Vanessa Gavan, Founder and Joint Managing Director of Maximus, says Haramaty’s “founder-led growth mindset” of curiosity and quest for impact, whether in businesses he calls his own or those he mentors to be data astute, is the defining “sentiment of leadership for the next decade that we need to drive into larger institutions.

 

“Culturally,” she adds, “the attitude that if it’s not broken, don’t try to fix it is a very big problem for leaders in Australia. There’s a lot of prosperity, even during the pandemic, she says, and leaders have found a comfortable range of operations. “A lot of the work we’re doing at Maximus is reframing with leaders how they can think about impact – doing well and doing good – on a bigger scale.” Haramaty exposes people to a fresh and constantly evolving source of insights unique to their business. It’s the catalyst, says Gavan that spurs people to ask, “What could I do with data?”.

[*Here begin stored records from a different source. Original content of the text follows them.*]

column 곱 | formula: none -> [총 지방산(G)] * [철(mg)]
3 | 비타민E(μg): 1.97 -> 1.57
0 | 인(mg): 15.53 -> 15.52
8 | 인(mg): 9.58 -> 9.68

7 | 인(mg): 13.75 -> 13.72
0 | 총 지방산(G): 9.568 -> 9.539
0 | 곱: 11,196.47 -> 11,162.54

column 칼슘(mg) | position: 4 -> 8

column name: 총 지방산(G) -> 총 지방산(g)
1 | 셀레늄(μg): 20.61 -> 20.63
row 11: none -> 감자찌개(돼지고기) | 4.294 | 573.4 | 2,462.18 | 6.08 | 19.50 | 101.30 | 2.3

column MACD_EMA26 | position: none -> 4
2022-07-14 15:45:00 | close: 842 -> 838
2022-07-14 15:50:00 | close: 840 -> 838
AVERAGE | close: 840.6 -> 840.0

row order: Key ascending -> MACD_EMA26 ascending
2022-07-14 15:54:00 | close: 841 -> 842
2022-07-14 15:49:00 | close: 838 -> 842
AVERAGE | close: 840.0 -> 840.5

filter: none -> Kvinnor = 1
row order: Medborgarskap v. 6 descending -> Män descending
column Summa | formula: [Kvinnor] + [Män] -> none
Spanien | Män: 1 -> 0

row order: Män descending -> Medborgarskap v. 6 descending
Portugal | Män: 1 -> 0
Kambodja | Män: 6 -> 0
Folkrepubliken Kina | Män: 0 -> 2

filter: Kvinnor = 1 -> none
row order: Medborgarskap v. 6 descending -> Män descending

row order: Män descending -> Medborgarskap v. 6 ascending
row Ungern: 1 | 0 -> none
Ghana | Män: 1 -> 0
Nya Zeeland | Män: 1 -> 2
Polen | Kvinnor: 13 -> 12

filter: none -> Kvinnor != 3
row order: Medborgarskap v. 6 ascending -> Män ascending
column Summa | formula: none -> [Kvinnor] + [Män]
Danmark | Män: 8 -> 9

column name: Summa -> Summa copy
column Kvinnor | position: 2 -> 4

“Sometimes you win. Sometimes you learn.”

– Amir Haramaty

Asked how he would describe his leadership style, Haramaty has a parable for our times. He says that Israel is flush with new money at the moment, with 15-20 companies having recently gone public in the US. “Recruiting people is impossible because the market is contaminated,” he says. “Employers are offering all kinds of perks”, from paying for dry-cleaning to in-office medical services, as well as paying over the ante. As a startup, he says, Aiola can pay fair remuneration, but nothing fancy, so his chances of getting good people has significantly diminished. “I extended 10 offers,” says Haramaty, “and I got 10 signatures, not because I paid more than the market, or because I gave more perks, but because of our sense of mission – the sense of being something which is bigger than ourselves.”

 

He says a formative moment for what he considers leadership occurred many years ago, when he was chatting to someone in a hotel bar about the power of data, and she said, “I think you’re a very selfish man.” He was winded by that punch, because as someone who’d lived and worked on a kibbutz for many years, he had been influenced by a way of life that accepted people of all abilities, but the greatest insult was for the collective to label you lazy or selfish. His acquaintance explained that he’d spent 90 minutes sharing best practice and instructive anecdotes with one person, “The fact that you don’t share that with more people makes you selfish.” Since then, he says, he’s applied himself, to mentoring staff and clients at all levels, to addressing students at universities … “I’ve learned we’re all part of an ever-learning ecosystem,” he says, “we all have our own experiences and we can share, not just our success stories, but the mistakes we’ve made and what to avoid.”

 

But he also believes that in business, a certain kind of failure is mandatory. Or in other words, if leaders want to make an impact; if they want to make every minute count, as he does, they have to “Generate, create, lead, fail hard, fail quick and learn the lesson.” Adept at framing important concepts in memorable shorthand, he offers another compelling couplet from a favourite T-shirt slogan: “Sometimes you win. Sometimes you learn.”